Takeaways
- Early and individualized counseling—including discussions about pregnancy continuation, medication management, and multidisciplinary care—is central to improving outcomes.
- Hydralazine, isosorbide dinitrate, and loop diuretics are preferred for managing acute heart failure in pregnancy, while beta-blockers should be continued when appropriate.
- Postpartum monitoring and breastfeeding counseling are essential, as many maternal cardiovascular events occur after discharge.
The Society for Maternal-Fetal Medicine (SMFM) has released new recommendations addressing the diagnosis and management of right and left heart failure during pregnancy and the postpartum period.
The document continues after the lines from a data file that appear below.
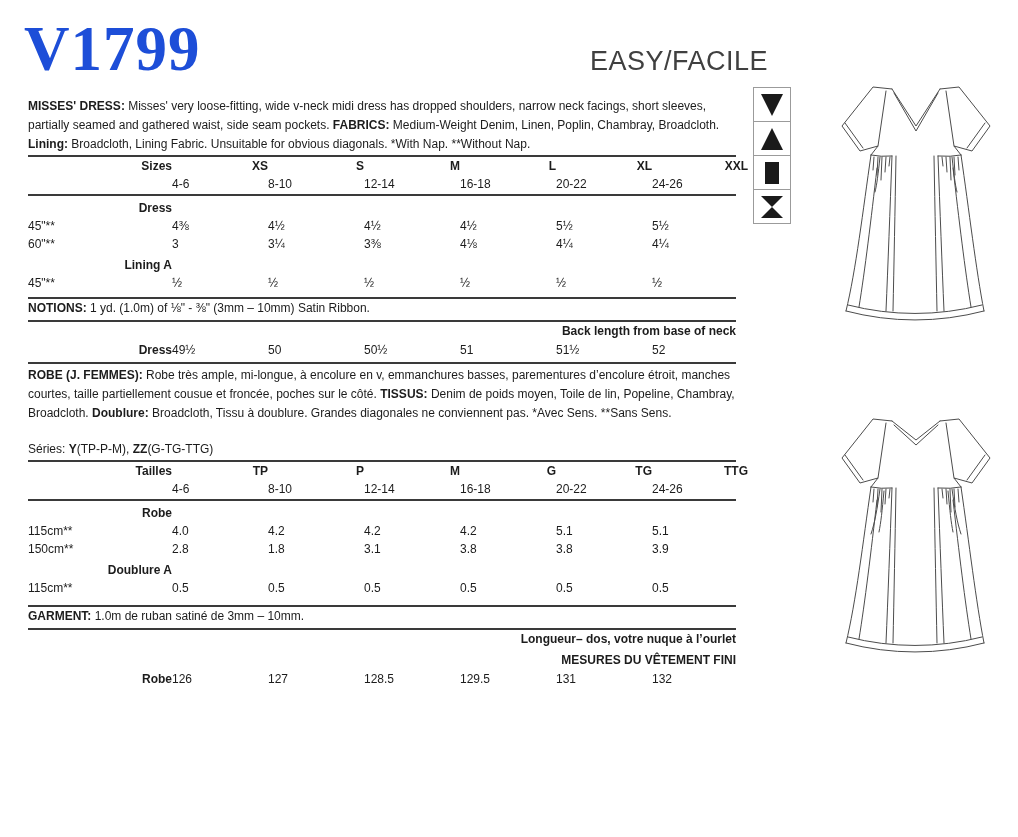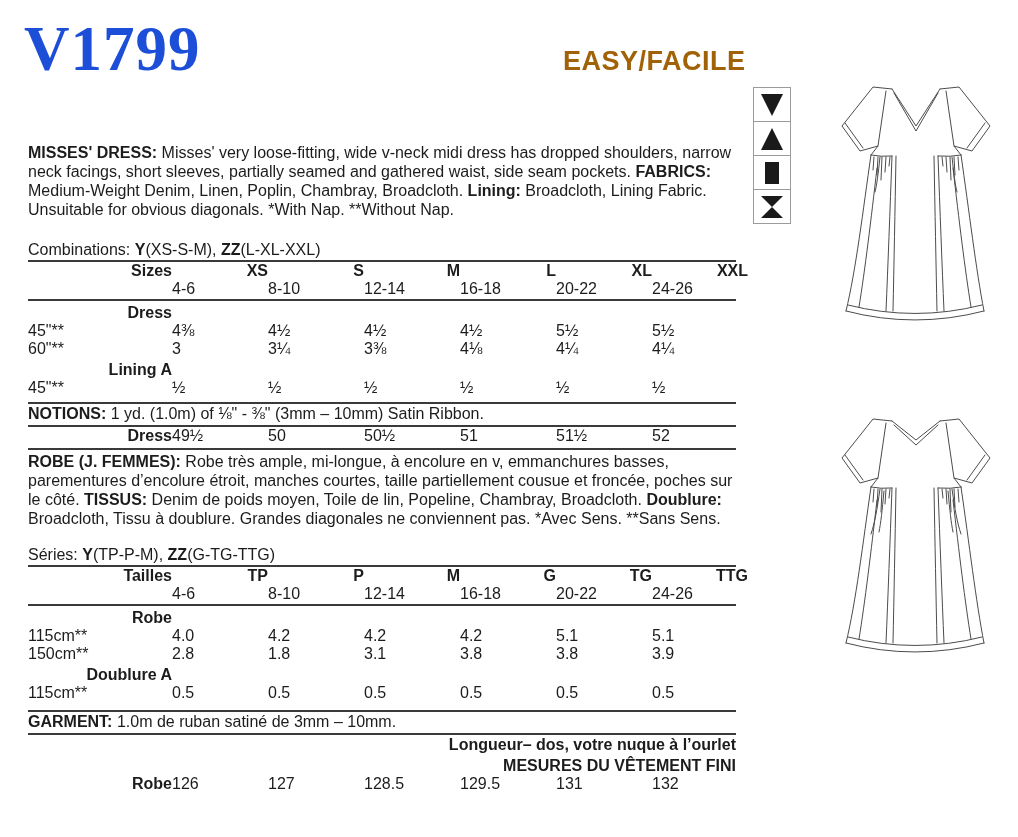"EASY/FACILE" .difficulty { color: #a16207 -> #404040; font-weight: 700 -> 400; left: 563px -> 590px }
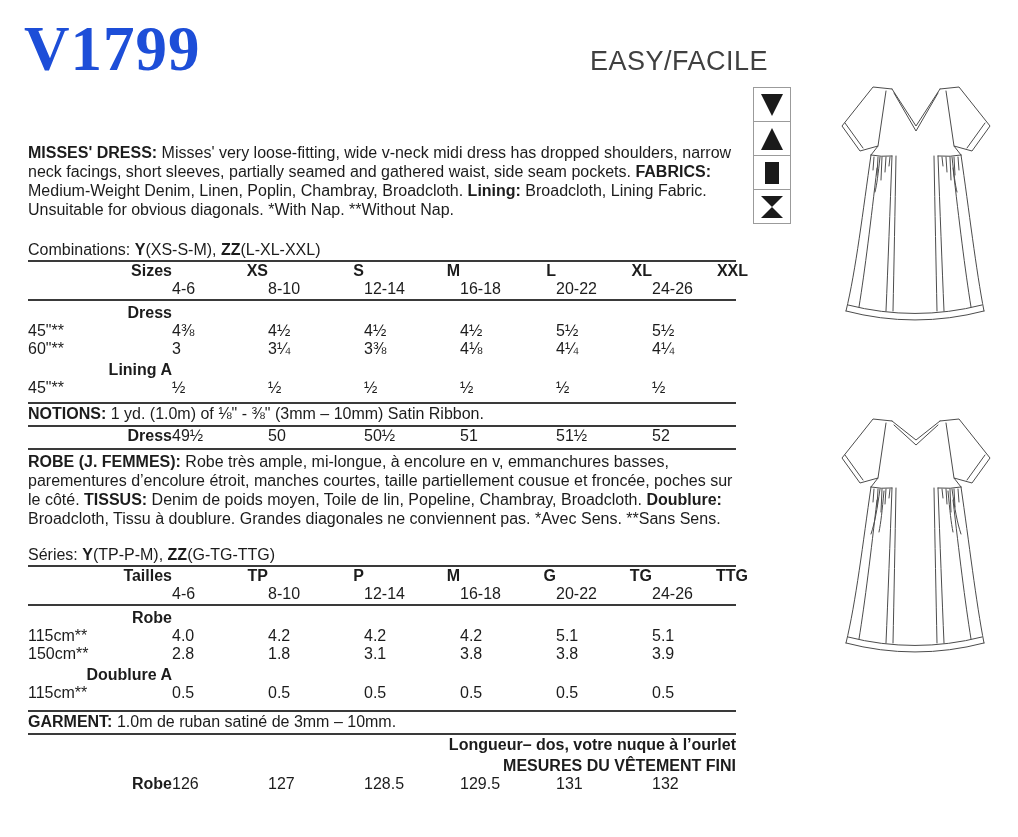"MISSES' DRESS: Misses' very" .content { font-size: 16px -> 12px; margin-top: 46px -> none }
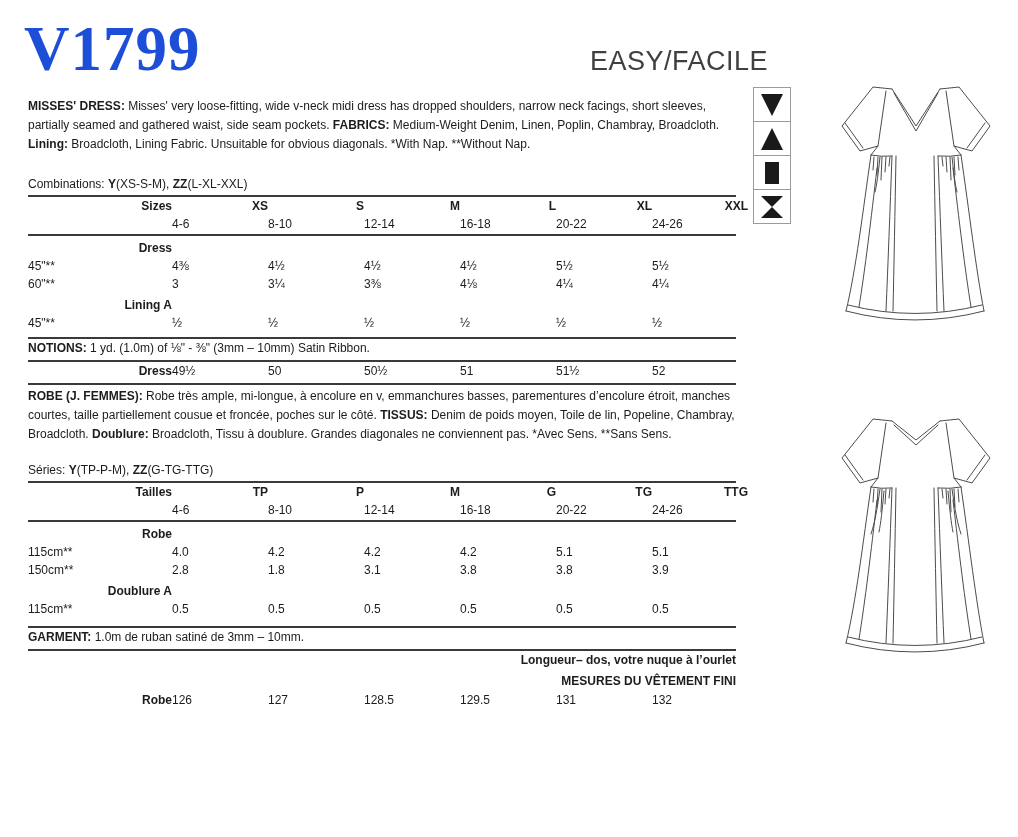"Combinations: Y(XS-S-M), ZZ(L-XL-XXL)" p { html: <p><span>Combinations: </span><b>Y</b><span>(XS-S-M), </span><b>ZZ</b><span>(L-XL-XXL)</span></p> -> none }
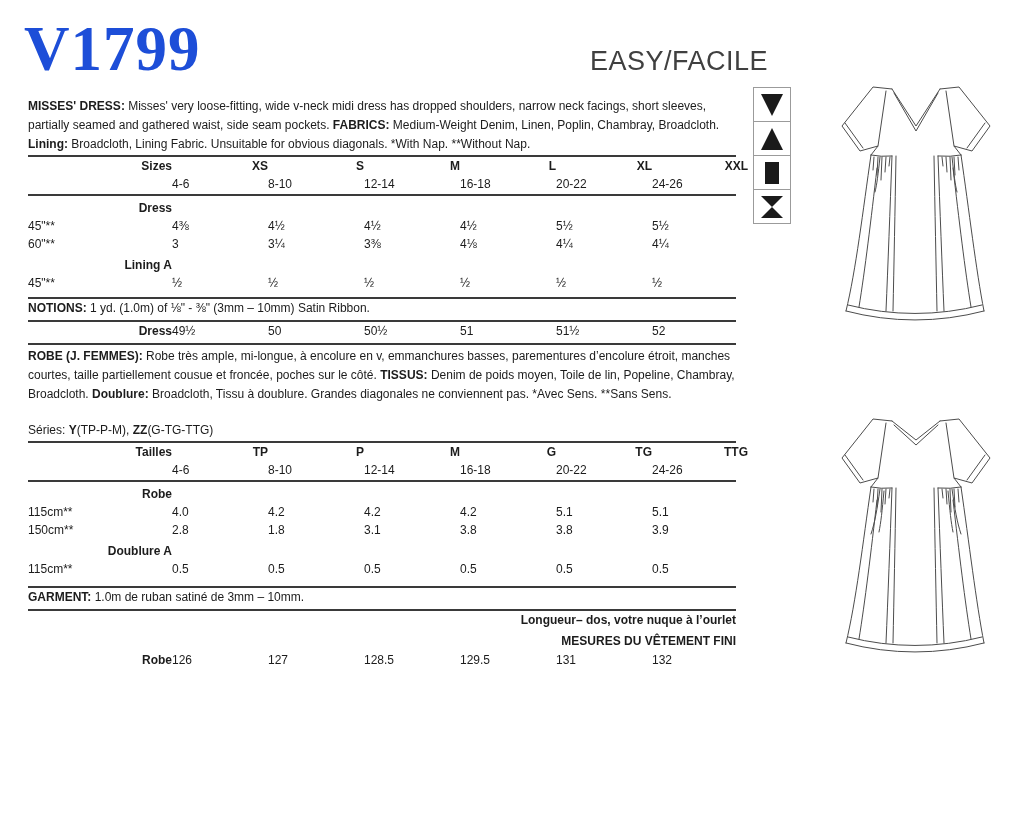"Back length from base of" p.bold { html: none -> <p>Back length from base of neck</p> }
The guidance, Consult Series #73, emphasizes early counseling, multidisciplinary care coordination, and referral to specialized centers to optimize maternal and newborn outcomes.1,2
Heart disease remains a leading cause of pregnancy-related deaths in the United States, with a disproportionate burden among non-Hispanic Black individuals. Heart failure—a syndrome in which the heart cannot pump blood effectively—is a major contributor to maternal morbidity and mortality and is associated with adverse perinatal outcomes such as low birthweight, lower Apgar scores, prematurity, and increased risk of death.
“Heart disease is a leading cause of maternal deaths, and it’s a growing problem,” said Arthur Jason Vaught, MD, a maternal-fetal medicine subspecialist and critical care physician at Johns Hopkins Medicine, and a member of the SMFM Publications Committee. “This new guidance focuses attention on heart failure in pregnancy so that we can improve both short- and long-term quality of life for our patients. Getting accurately diagnosed and treated for heart disease, either before pregnancy or early in pregnancy, is both life-prolonging and life-changing if caught early.”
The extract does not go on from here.